GIVEN DATA ::

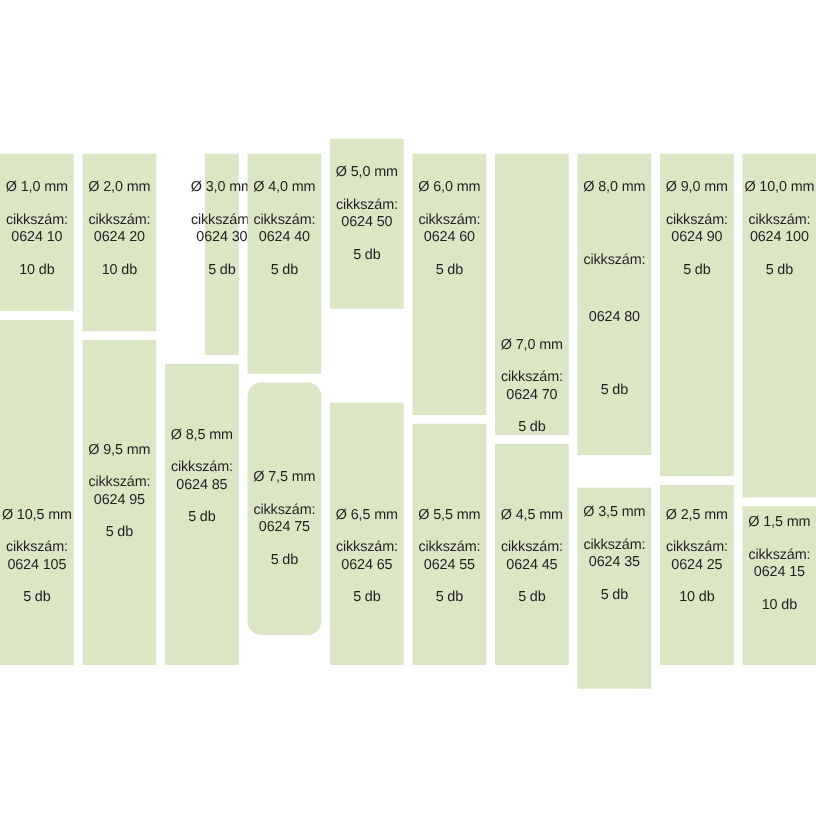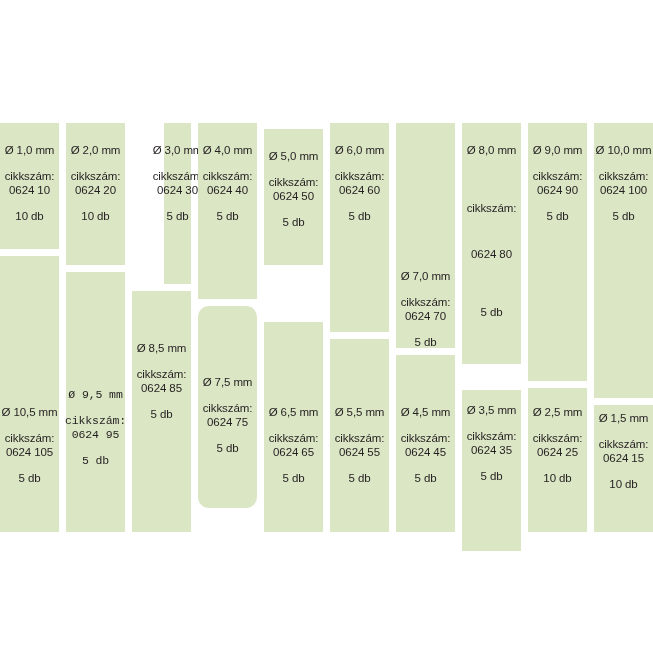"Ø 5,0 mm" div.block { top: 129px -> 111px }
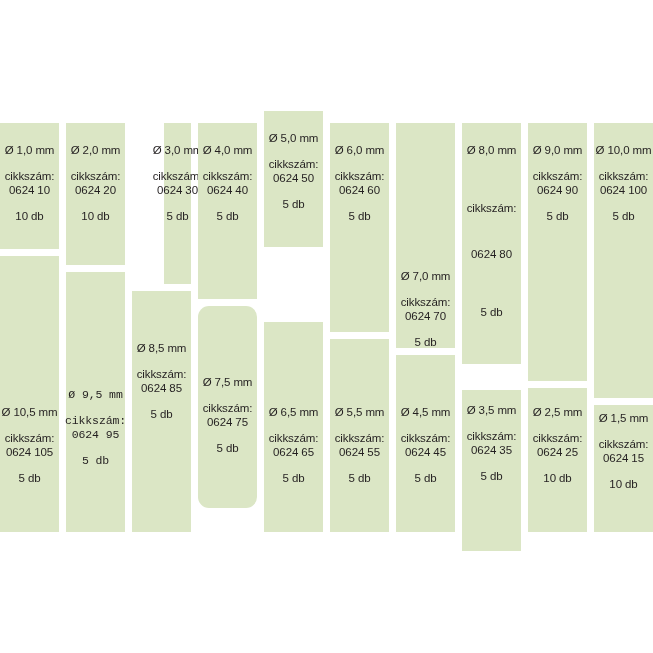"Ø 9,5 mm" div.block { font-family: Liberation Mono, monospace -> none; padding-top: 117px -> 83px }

==

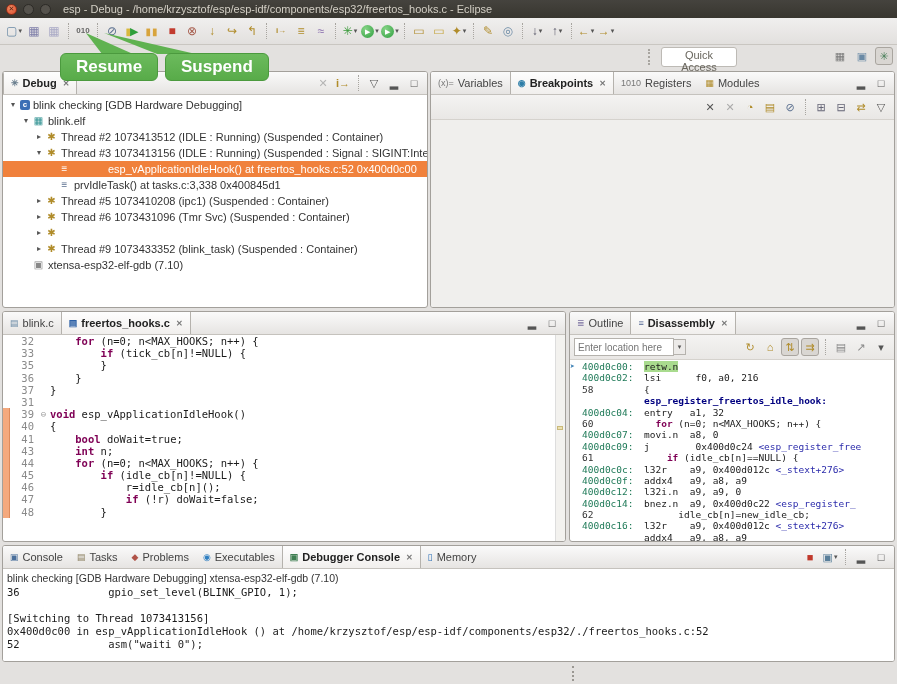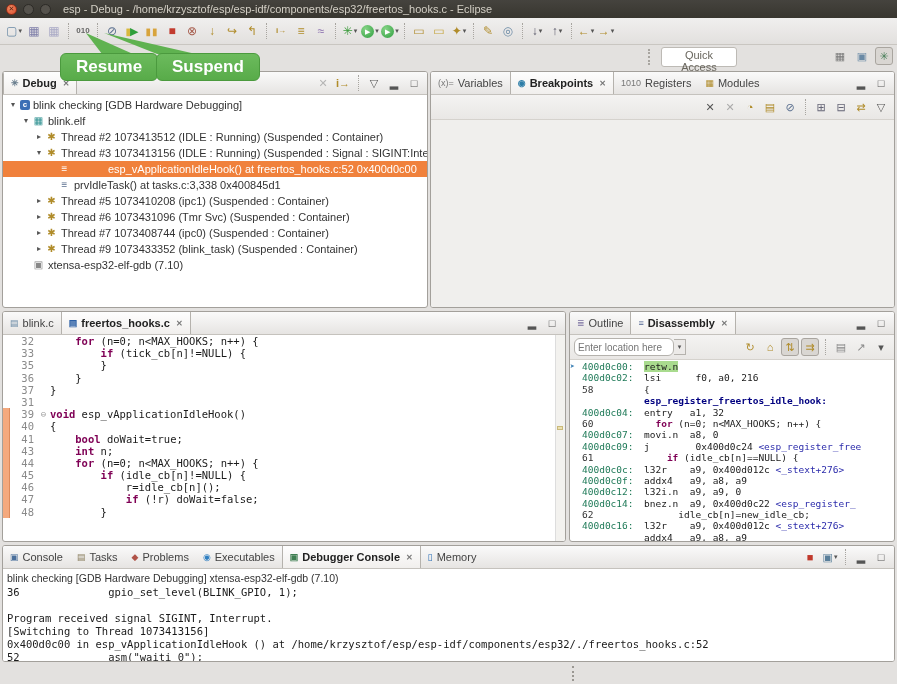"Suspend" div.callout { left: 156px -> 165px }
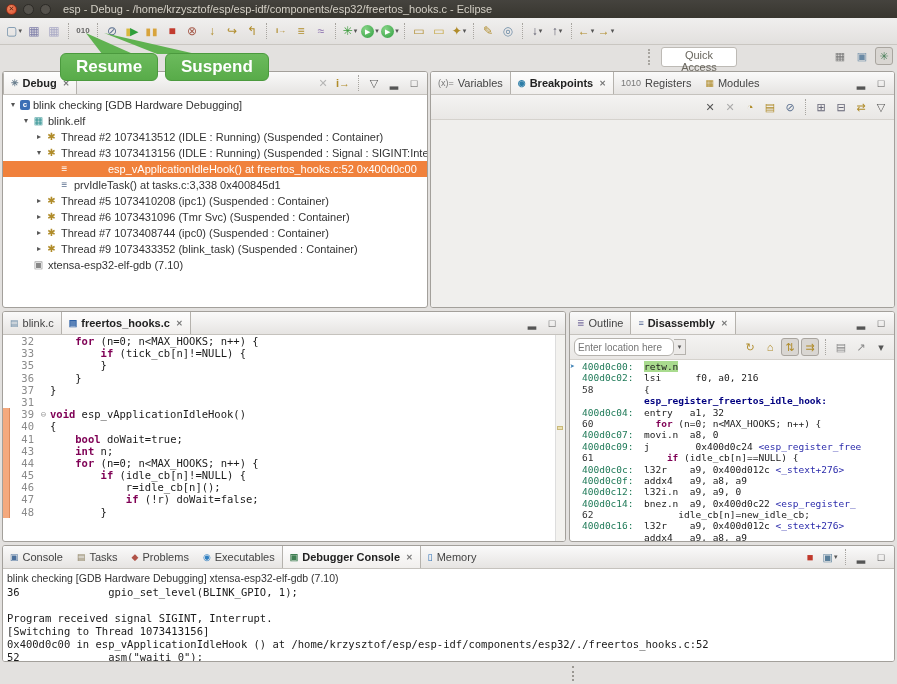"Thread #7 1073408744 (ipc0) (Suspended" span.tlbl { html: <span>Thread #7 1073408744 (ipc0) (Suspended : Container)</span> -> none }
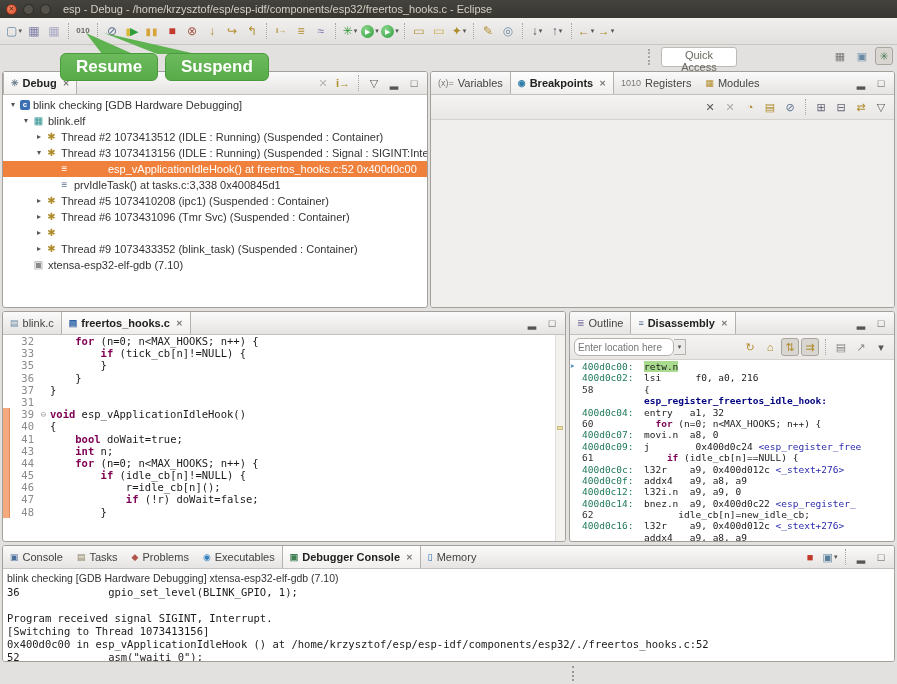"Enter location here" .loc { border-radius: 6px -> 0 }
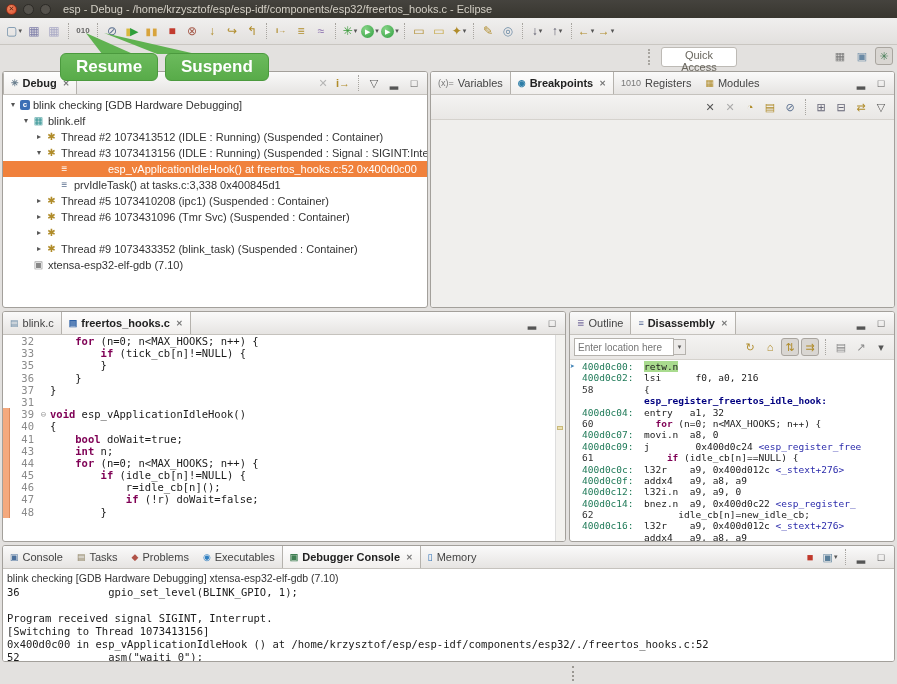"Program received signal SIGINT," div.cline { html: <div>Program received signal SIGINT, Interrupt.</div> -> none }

EXERCISE INSTRUCTIONS ::
Look back at the data above, then output exactly the lines from the line holding "top: 129px ->" up to and including the line holding "Liberation Mono, monospace". Leave out the pictures.

ANSWER TO THIS TASK ::
"Ø 5,0 mm" div.block { top: 129px -> 111px }
"Ø 9,5 mm" div.block { font-family: Liberation Mono, monospace -> none; padding-top: 117px -> 83px }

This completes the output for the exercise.